Physical Exercise Exacerbates Acute Kidney Injury Induced by LPS via Toll-Like Receptor 4

Talita Guerreiro Rodrigues Húngaro; Leandro Ceotto Freitas-Lima; Marcos Fernandes Gregnani; Mauro Sérgio Perilhão; Thaís Alves-Silva; Adriano Cleis Arruda; Jonatan Barrera-Chimal; Gabriel Rufino Estrela; Ronaldo Carvalho Araújo

doi:10.3389/fphys.2020.00768

Physical Exercise Exacerbates Acute Kidney Injury Induced by LPS via Toll-Like Receptor 4

Front Physiol. 2020 Jul 17:11:768. doi: 10.3389/fphys.2020.00768. eCollection 2020.

Affiliations

¹ Laboratório de Genética e Metabolismo do Exercício, Programa de Nefrologia, Departamento de Biofísica, Universidade Federal de São Paulo, São Paulo, Brazil.
² Laboratório de Genética e Metabolismo do Exercício, Programa de Biologia Molecular, Departamento de Biofísica, Universidade Federal de São Paulo, São Paulo, Brazil.
³ Instituto de Investigaciones Biomédicas, Universidad Nacional Autónoma de México, Mexico City, Mexico.
⁴ Unidad de Investigación UNAM-INC, Instituto Nacional de Cardiología Ignacio Chávez, Mexico City, Mexico.
⁵ Departamento de Oncologia Clínica e Experimental, Disciplina de Hematologia e Hematoterapia, Universidade Federal de São Paulo, São Paulo, Brazil.

Abstract

Introduction: Lipopolysaccharide (LPS) is a systemic response-triggering endotoxin, which has the kidney as one of its first targets, thus causing acute injuries to this organ.
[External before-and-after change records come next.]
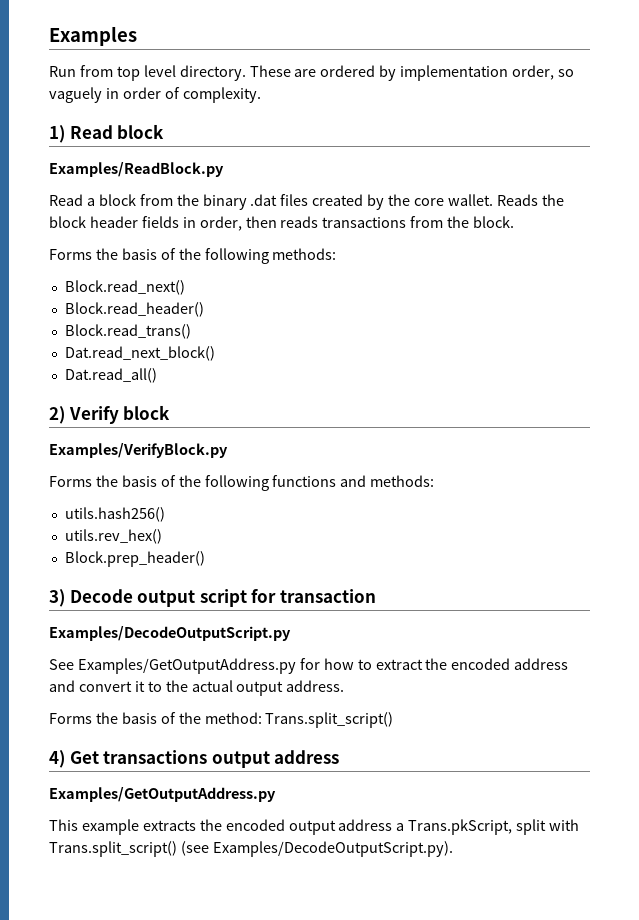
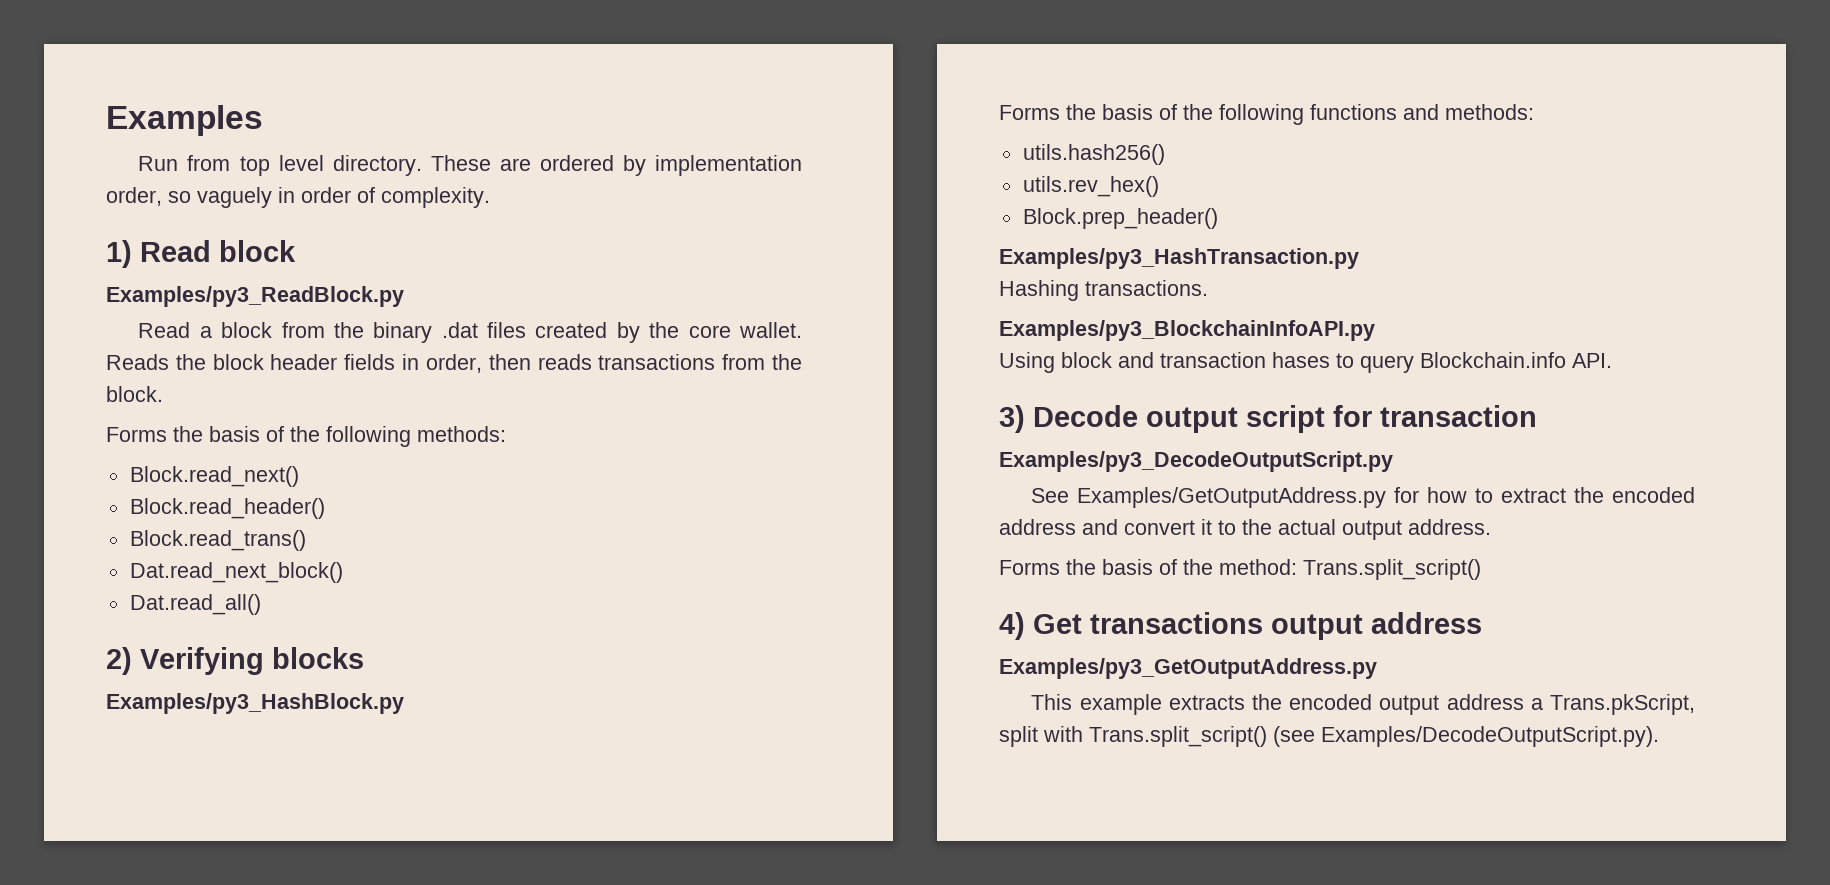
[49,162,224,177] Examples/ReadBlock.py -> [106,286,404,307] Examples/py3_ReadBlock.py
[68,405,171,424] [49,443,228,458] Verify block // Examples/VerifyBlock.py -> [140,647,364,675] [106,693,404,714] Verifying blocks // Examples/py3_HashBlock.py
(205, 559) none -> [999,248,1359,269] [999,280,1208,301] [999,320,1375,341] [999,352,1612,373] // Examples/py3_HashTransaction.py // Hashing transactions. // Examples/py3_BlockchainInfoAPI.py // Using block and transaction hases to query Blockchain.info API.
[49,626,291,641] Examples/DecodeOutputScript.py -> [999,451,1393,472] Examples/py3_DecodeOutputScript.py
[49,787,276,802] Examples/GetOutputAddress.py -> [999,658,1377,679] Examples/py3_GetOutputAddress.py

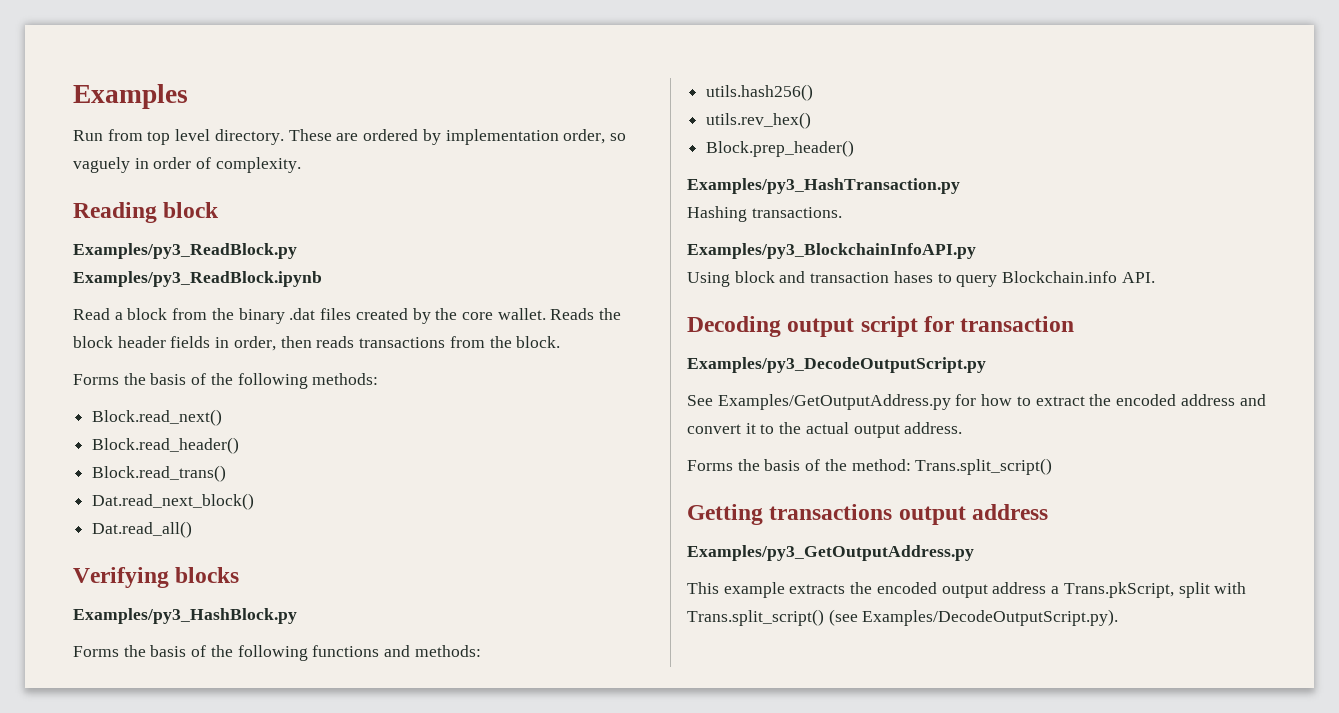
[106,240,211,268] 1) Read -> [73,202,157,223] Reading
(404, 296) none -> [73,271,322,287] // Examples/py3_ReadBlock.ipynb
[106,647,132,675] 2) -> (193, 529) none
[999,405,1138,433] 3) Decode -> [687,316,781,337] Decoding
[999,612,1082,640] 4) Get -> [687,504,763,525] Getting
Physical exercise is capable of promoting physiological alterations and modulating inflammatory responses in the infectious process through multiple parameters, including the toll-like receptor (TLR)-4 pathway, which is the main LPS signaling in sepsis. Additionally, previous studies have shown that physical exercise can be both a protector factor and an aggravating factor for some kidney diseases. This study aims at analyzing whether physical exercise before the induction of LPS endotoxemia can protect kidneys from acute kidney injury. Methods: C57BL/6J male mice, 12 weeks old, were distributed into four groups: (1) sedentary (control, N = 7); (2) sedentary + LPS (N = 7); (3) trained (N = 7); and (4) trained + LPS (N = 7). In the training groups, the animals exercised 5×/week in a treadmill, 60 min/day, for 4 weeks (60% of max. velocity). Sepsis was induced in the training group by the application of a single dose of LPS (5 mg/kg i.p.). Sedentary animals received LPS on the same day, and the non-LPS groups received a saline solution instead. All animals were euthanized 24 h after the administration of LPS or saline. Results: The groups receiving LPS presented a significant increase in serum urea (p < 0.0001) and creatinine (p < 0.001) concentration and renal gene expression of inflammatory markers, such as tumor necrosis factor alpha and interleukin-6, as well as TLRs. In addition, LPS promoted a decrease in reduced glutathione. Compared to the sedentary + LPS group, trained + LPS showed overexpression of a gene related to kidney injury (NGAL, p < 0.01) and the protein levels of LPS receptor TLR-4 (p < 0.01). Trained + LPS animals showed an expansion of the tubulointerstitial space in the kidney (p < 0.05) and a decrease in the gene expression of hepatic AOAH (p < 0.01), an enzyme involved in LPS clearance. Conclusion: In contrast to our hypothesis, training was unable to mitigate the renal inflammatory response caused by LPS. On the contrary, it seems to enhance injury by accentuating endotoxin-induced TLR-4 signaling. This effect could be partly due to the modulation of a hepatic enzyme that detoxifies LPS.

Keywords: AOAH; LPS; TLR-4; acute kidney injury; inflammation; kidney; lipopolysaccharide; physical exercise.